The reply must repeat each entry exactly and contain no pictures.

____________________

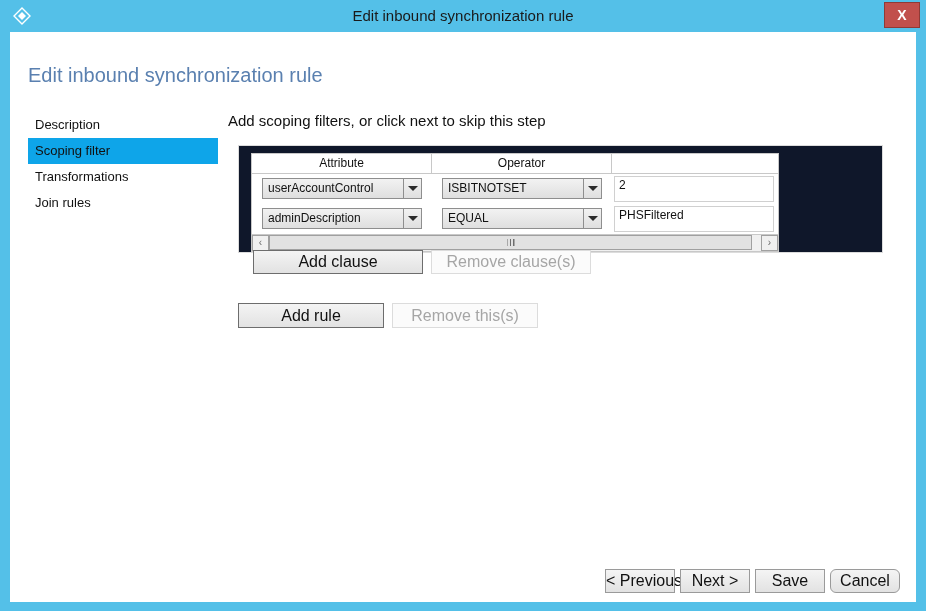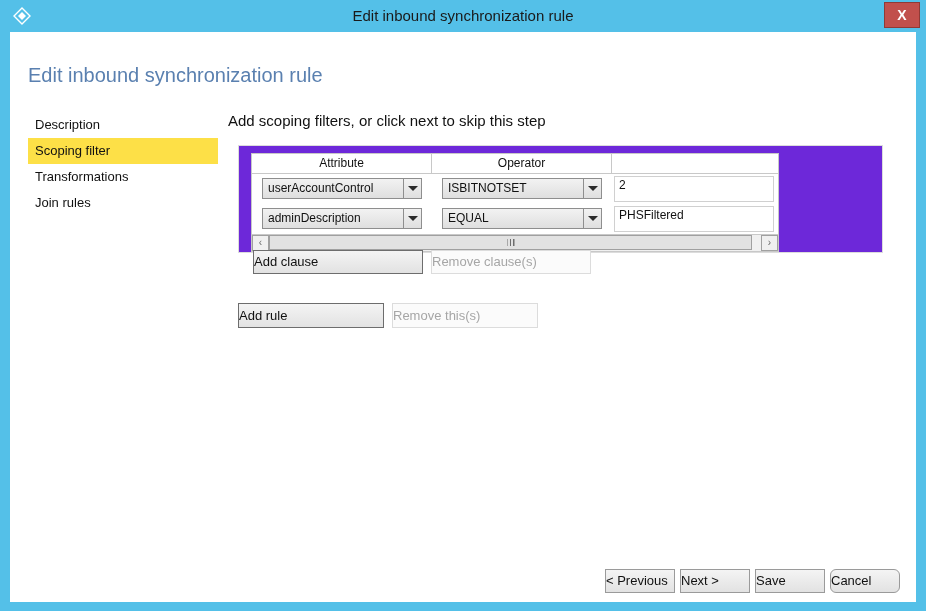--- a/index.html
+++ b/index.html
@@ -99,7 +99,7 @@
     white-space: nowrap;
   }
   .side-item.selected {
-    background: #fde047;
+    background: #0ea5e9;
   }
 
   

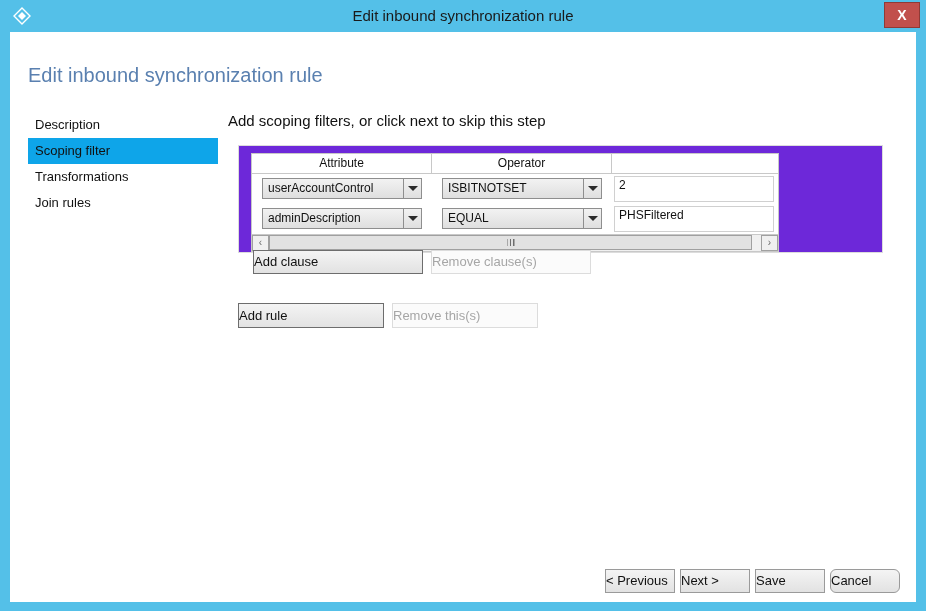--- a/index.html
+++ b/index.html
@@ -118,7 +118,7 @@
     top: 113px;
     width: 645px;
     height: 108px;
-    background: #6d28d9;
+    background: #0f172a;
     border: 1px solid #dcdcdc;
     box-sizing: border-box;
   }

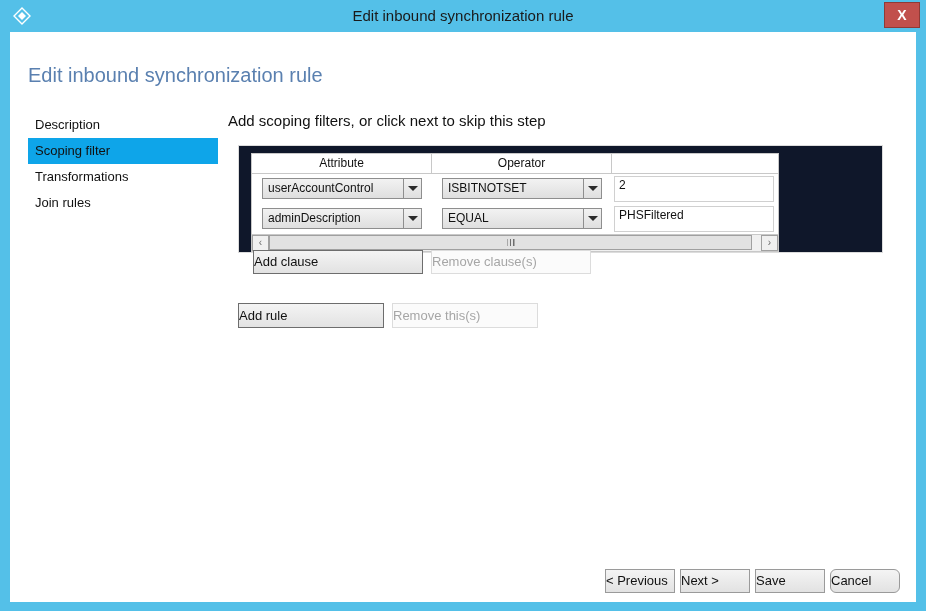--- a/index.html
+++ b/index.html
@@ -274,9 +274,9 @@
   
   .btn {
     display: inline-block;
-    font-size: 13px;
+    font-size: 16px;
     font-family: "Liberation Sans", sans-serif;
-    text-align: left;
+    text-align: center;
     box-sizing: border-box;
     cursor: pointer;
     background: linear-gradient(#f4f4f4, #e2e2e2);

____________________

--- Answer box ---
--- a/index.html
+++ b/index.html
@@ -99,7 +99,7 @@
     white-space: nowrap;
   }
   .side-item.selected {
-    background: #fde047;
+    background: #0ea5e9;
   }
 
   

--- a/index.html
+++ b/index.html
@@ -118,7 +118,7 @@
     top: 113px;
     width: 645px;
     height: 108px;
-    background: #6d28d9;
+    background: #0f172a;
     border: 1px solid #dcdcdc;
     box-sizing: border-box;
   }

--- a/index.html
+++ b/index.html
@@ -274,9 +274,9 @@
   
   .btn {
     display: inline-block;
-    font-size: 13px;
+    font-size: 16px;
     font-family: "Liberation Sans", sans-serif;
-    text-align: left;
+    text-align: center;
     box-sizing: border-box;
     cursor: pointer;
     background: linear-gradient(#f4f4f4, #e2e2e2);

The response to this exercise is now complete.